Se un meccanismo evolutivo ha avuto successo, la biologia lo premia con la produzione di ormoni che fanno sentire bene, e questo avviene quando reagiamo nel modo più istintivo a uno stimolo arcaico come la minaccia. La cultura vi ha sovrascritto, con la sua influenza su regioni più evolute del cervello, la capacità di gestire questo istinto e di reagire diversamente. Ma farlo richiede uno sforzo quasi consapevole.
Negli stessi trecentomila anni, però, le donne non cacciavano e, se potevano evitarlo, non combattevano. Qual era dunque il “loro” meccanismo evolutivo vincente? È importante saperlo perché è ancora dentro di noi. Per che cosa erano utili le donne: quale comportamento veniva e viene ancora oggi premiato dalla produzione di ossitocina, indicando che era (e ancora è?) qualcosa di buono per la specie umana? Non sorprende scoprire che le donne avevano il compito della cura.
La Natura assegna compiti precisi e di rado spreca e il ruolo delle donne è sempre stato vitale quanto quello degli uomini. Nutrimento e cura: non possiamo fare a meno di nessuna delle due cose. L’istinto delle donne di fronte a una minaccia, come è stato dimostrato da ricerche condotte negli anni 80, non è quello di scappare né quello di attaccare, ma è quello di prendersi cura e di creare alleanze. Le donne quindi evitano il conflitto, che produce in loro una reazione biologica di forte stress perché mette in pericolo i piccoli, e reagiscono al pericolo accudendo i più deboli e cercando alleati.
Se lo fanno, stanno meglio, perché è naturalmente la loro inclinazione, la funzione che hanno avuto per centinaia di migliaia di anni e le cui tracce sono ancora nei loro cervelli.

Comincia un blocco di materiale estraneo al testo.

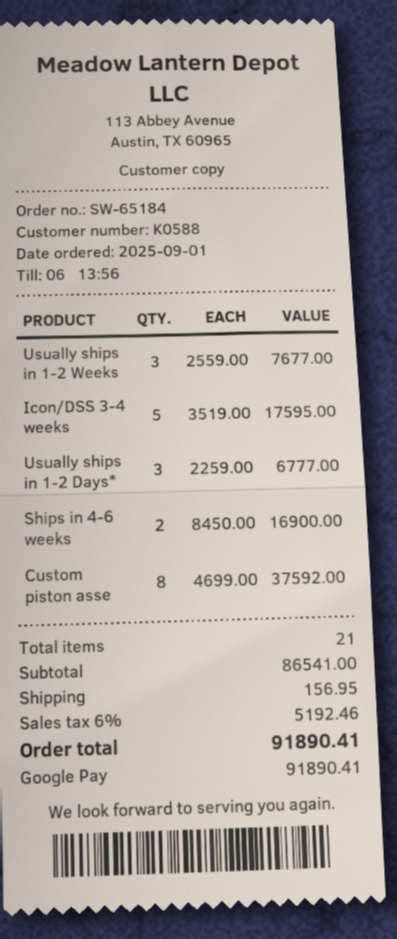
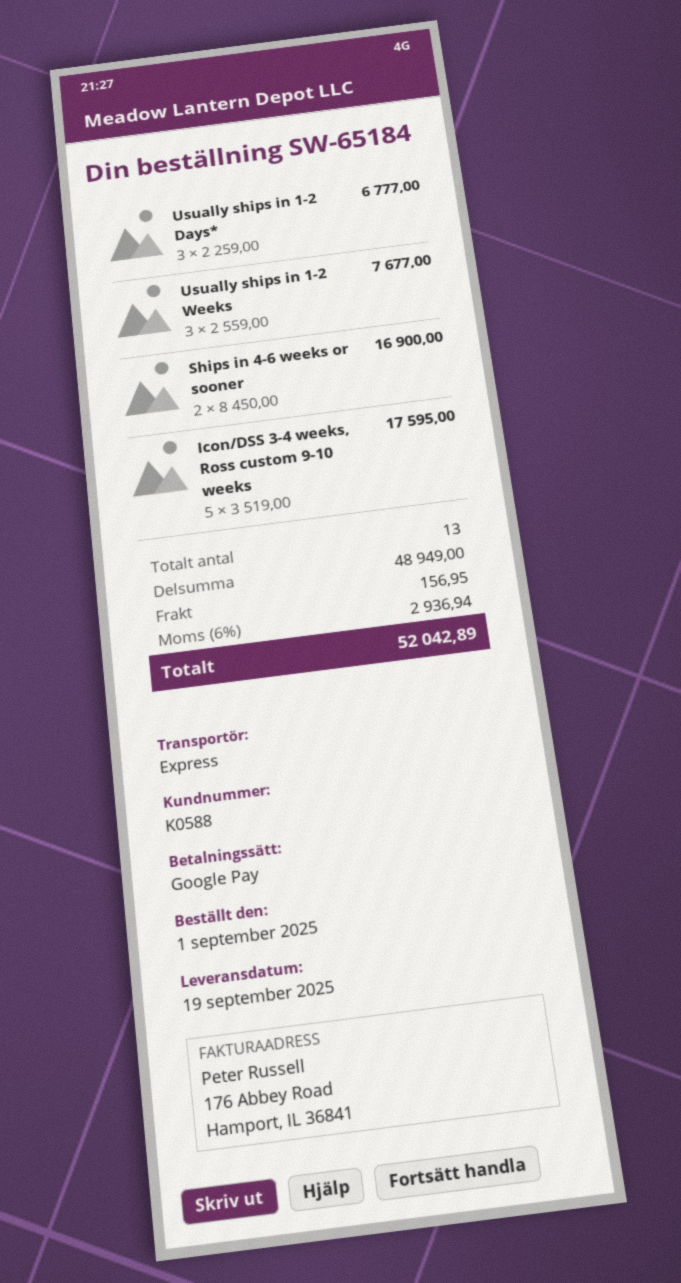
Custom piston asse: 8 x 4699.00 = 37592.00 -> none
total quantity: 21 -> 13
subtotal: 86541.00 -> 48949.00
tax: 6% = 5192.46 -> 6% = 2936.94
total: 91890.41 -> 52042.89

Per questo le donne, istintivamente, non farebbero mai la guerra. La guerra costa fatica e paura sia agli uomini che alle donne, ma alle donne di più. Ed è per questo che – adesso che la nostra civiltà è diventata così avanzata da sconfiggere una pandemia in pochi anni e così consapevole da non poter più ignorare la connessione esistente a livello mondiale tra tutte le nostre scelte – le donne non possono più permettersi di stare un passo indietro. Anche andando contro il proprio istinto, che è quello di seguire e prendersi cura di chi è debole e cade – di riparare agli errori, insomma – è ora che le donne trovino il senso di uno stare in prima linea che le chiama a portare la propria capacità di cura nel mondo. I cambiamenti in corso sono diventati troppo grandi per sopportare che a influenzarne la gestione sia esclusivamente un istinto di “attacco o fuga”, restando in un gioco a somma zero: il mondo ha bisogno, per sopravvivere, di persone che reagiscano alle crisi con la volontà di prendersi cura e di creare alleanze; e che questa, ancora più che una competenza, sia una vera e propria pulsione.
È una chiamata per le donne, forse l’ultima della nostra civiltà così come la conosciamo. Non si tratta di imparare le regole esistenti per prendere il potere, ma di prendere il potere per poterle cambiare.